▶ _Brief_
Wherever the line with "- For tokens" sits in the listing below, transcribe from it up to and including the line with "Rules panel to save the rule.", exactly, and leave the remaining lines out.

BEGIN Provided records

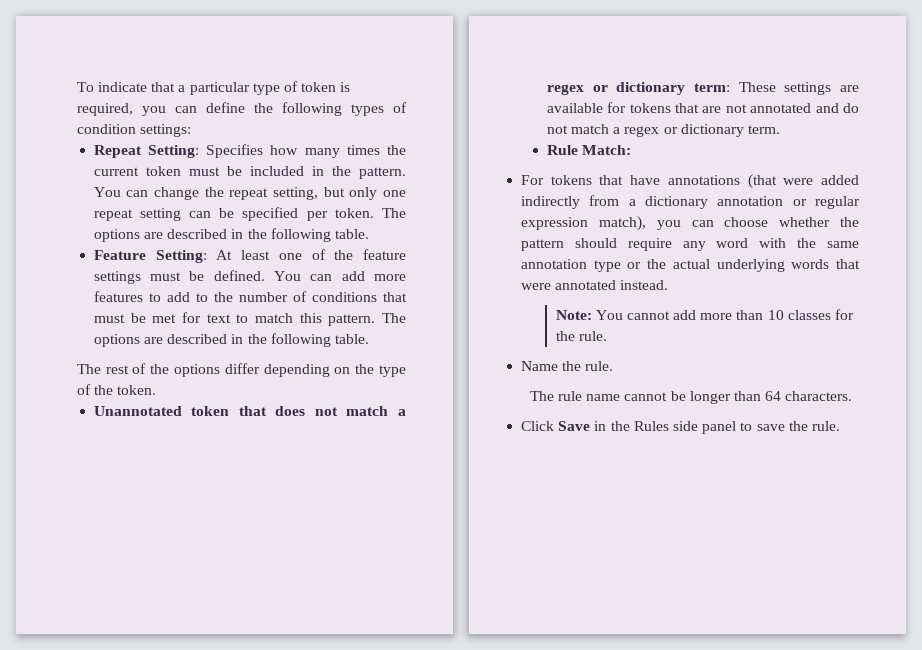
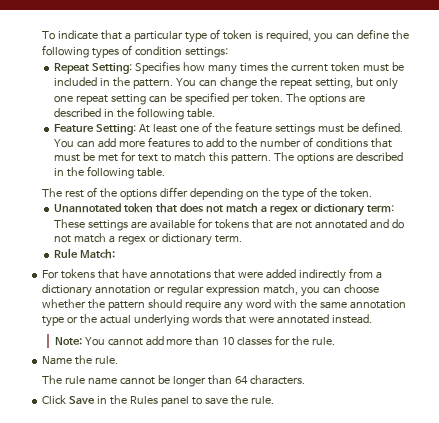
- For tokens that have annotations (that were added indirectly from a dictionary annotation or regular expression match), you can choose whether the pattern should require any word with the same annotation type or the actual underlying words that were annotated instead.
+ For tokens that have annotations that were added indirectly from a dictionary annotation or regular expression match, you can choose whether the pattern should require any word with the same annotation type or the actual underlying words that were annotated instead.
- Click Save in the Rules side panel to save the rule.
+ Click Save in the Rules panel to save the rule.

END Provided records
BEGIN Provided records

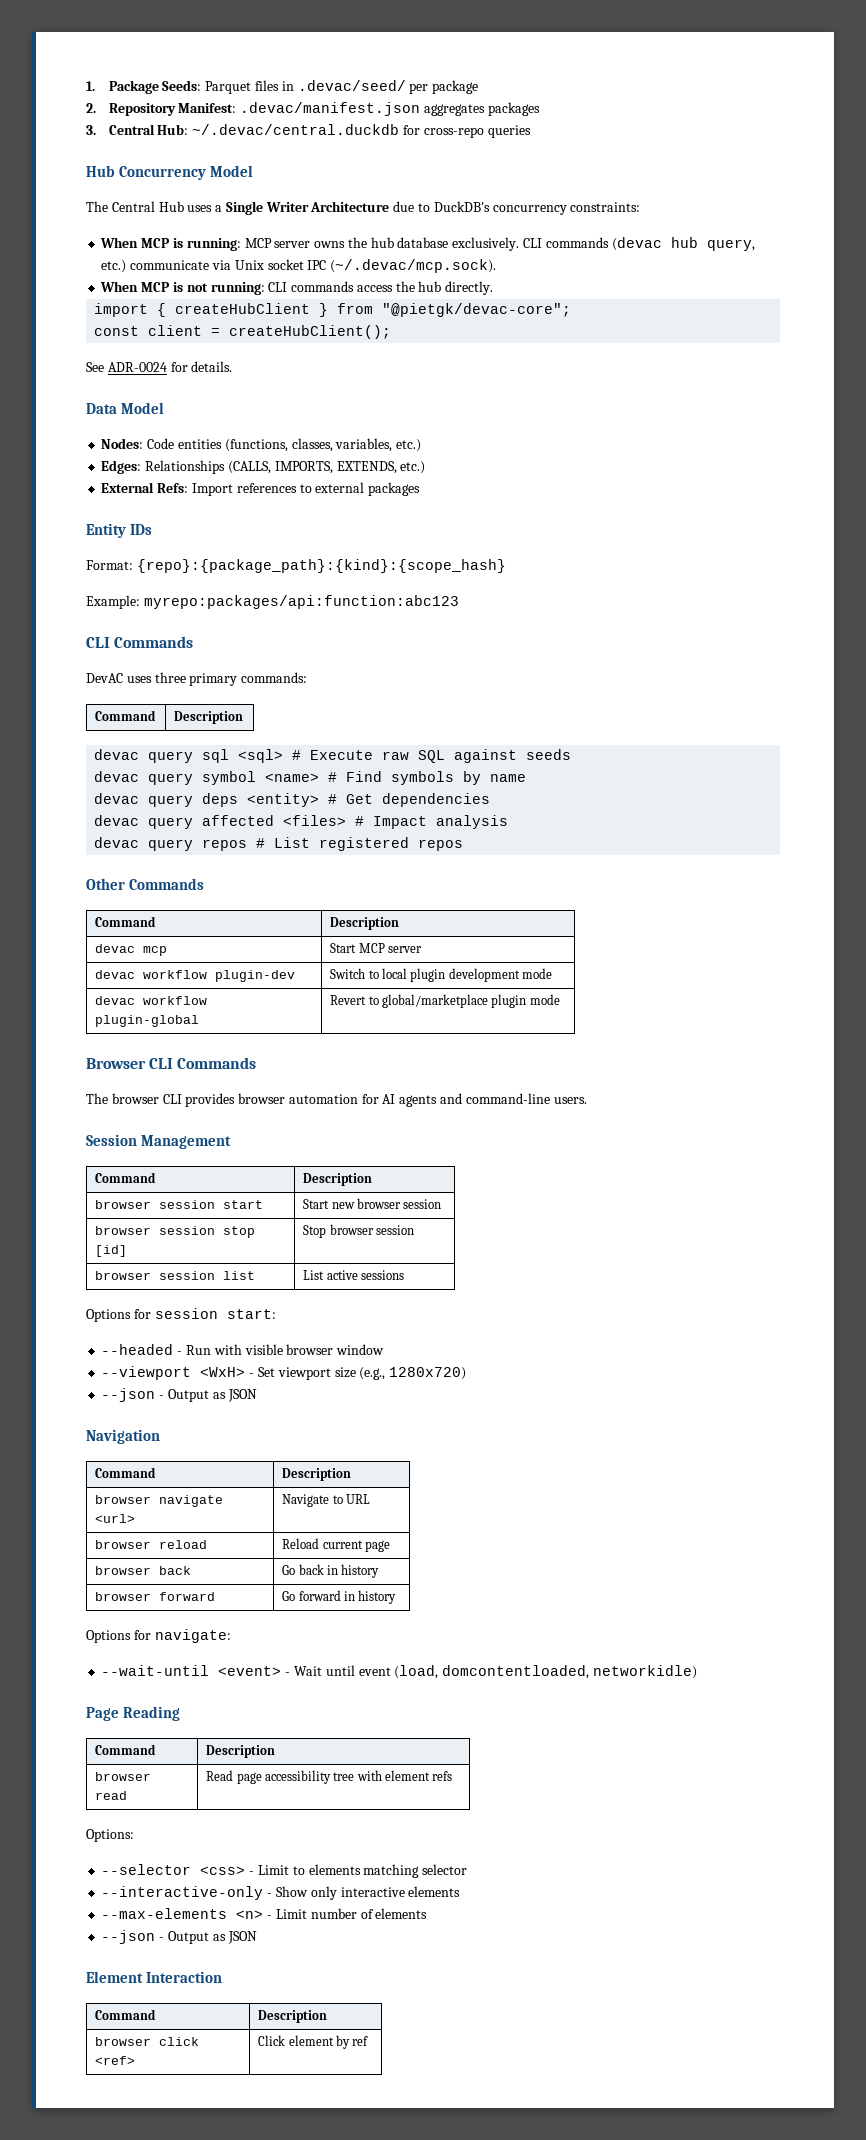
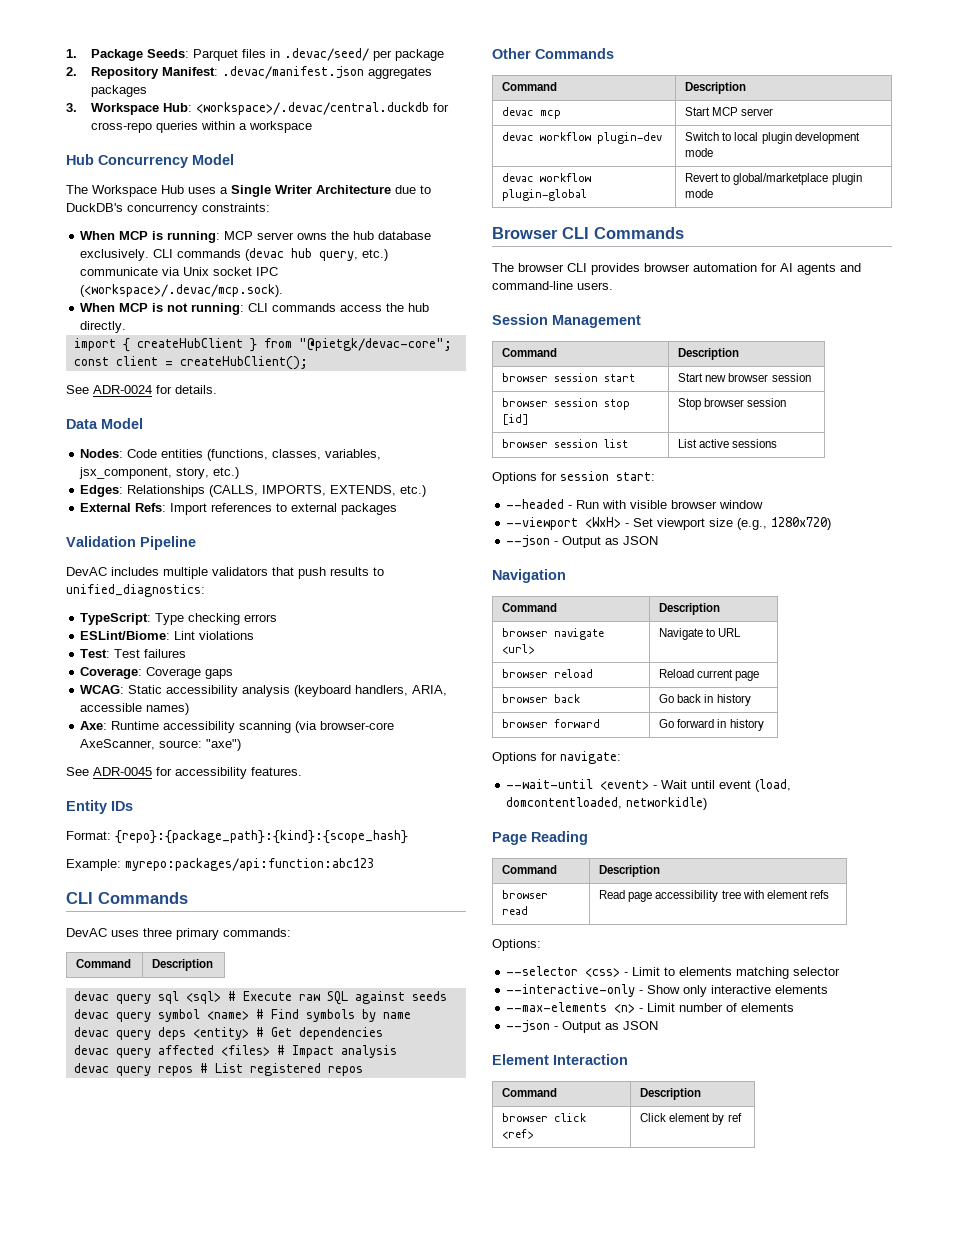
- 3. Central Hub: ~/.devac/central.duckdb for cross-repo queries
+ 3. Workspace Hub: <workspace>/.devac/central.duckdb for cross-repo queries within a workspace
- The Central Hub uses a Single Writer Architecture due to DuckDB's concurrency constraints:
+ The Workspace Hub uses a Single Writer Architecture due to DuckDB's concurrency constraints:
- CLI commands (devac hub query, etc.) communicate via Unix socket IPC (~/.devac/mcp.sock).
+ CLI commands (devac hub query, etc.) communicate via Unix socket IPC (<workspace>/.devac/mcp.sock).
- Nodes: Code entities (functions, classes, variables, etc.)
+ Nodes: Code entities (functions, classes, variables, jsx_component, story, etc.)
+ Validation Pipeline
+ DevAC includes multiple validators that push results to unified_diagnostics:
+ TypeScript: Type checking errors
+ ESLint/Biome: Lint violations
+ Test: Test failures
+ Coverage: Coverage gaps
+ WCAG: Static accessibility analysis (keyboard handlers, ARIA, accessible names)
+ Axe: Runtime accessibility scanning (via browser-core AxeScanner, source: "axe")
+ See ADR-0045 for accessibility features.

END Provided records
BEGIN Provided records

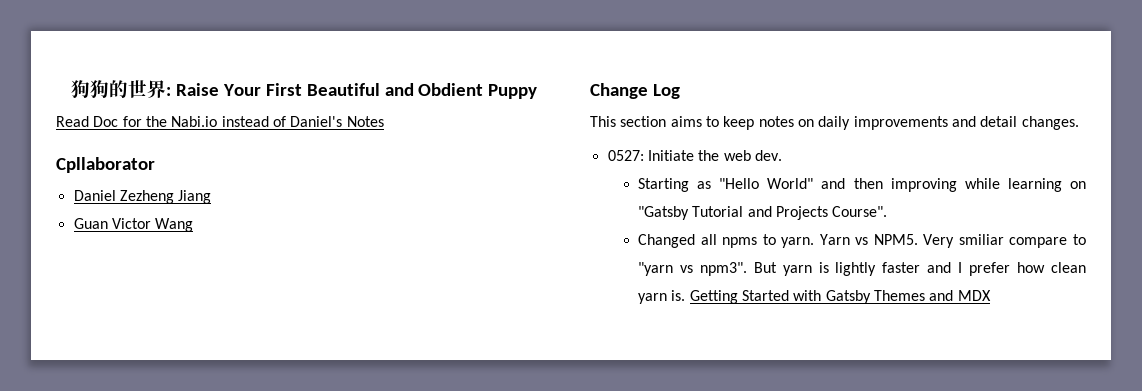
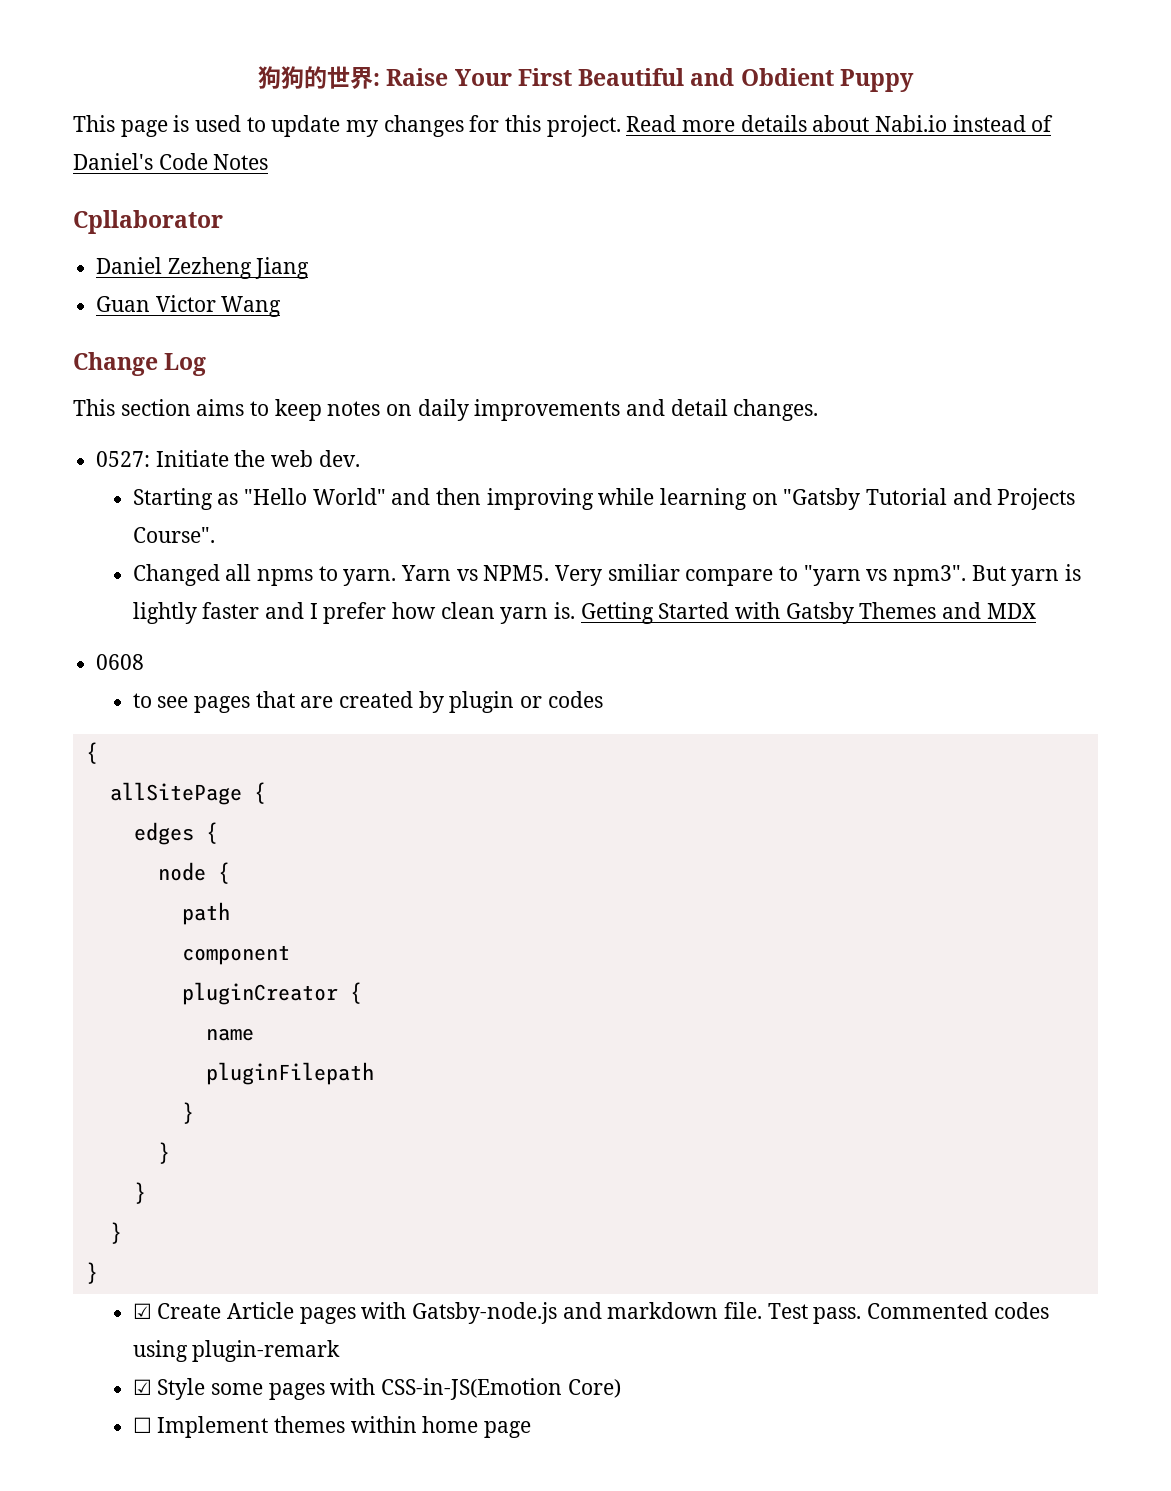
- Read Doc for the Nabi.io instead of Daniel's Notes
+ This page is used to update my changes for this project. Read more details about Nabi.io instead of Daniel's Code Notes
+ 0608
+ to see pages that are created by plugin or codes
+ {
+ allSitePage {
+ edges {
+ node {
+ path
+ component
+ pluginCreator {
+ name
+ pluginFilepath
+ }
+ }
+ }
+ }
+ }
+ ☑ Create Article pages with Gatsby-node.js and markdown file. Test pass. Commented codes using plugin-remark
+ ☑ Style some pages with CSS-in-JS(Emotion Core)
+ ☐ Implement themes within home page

END Provided records

▶ _Output for this exercise_
- For tokens that have annotations (that were added indirectly from a dictionary annotation or regular expression match), you can choose whether the pattern should require any word with the same annotation type or the actual underlying words that were annotated instead.
+ For tokens that have annotations that were added indirectly from a dictionary annotation or regular expression match, you can choose whether the pattern should require any word with the same annotation type or the actual underlying words that were annotated instead.
- Click Save in the Rules side panel to save the rule.
+ Click Save in the Rules panel to save the rule.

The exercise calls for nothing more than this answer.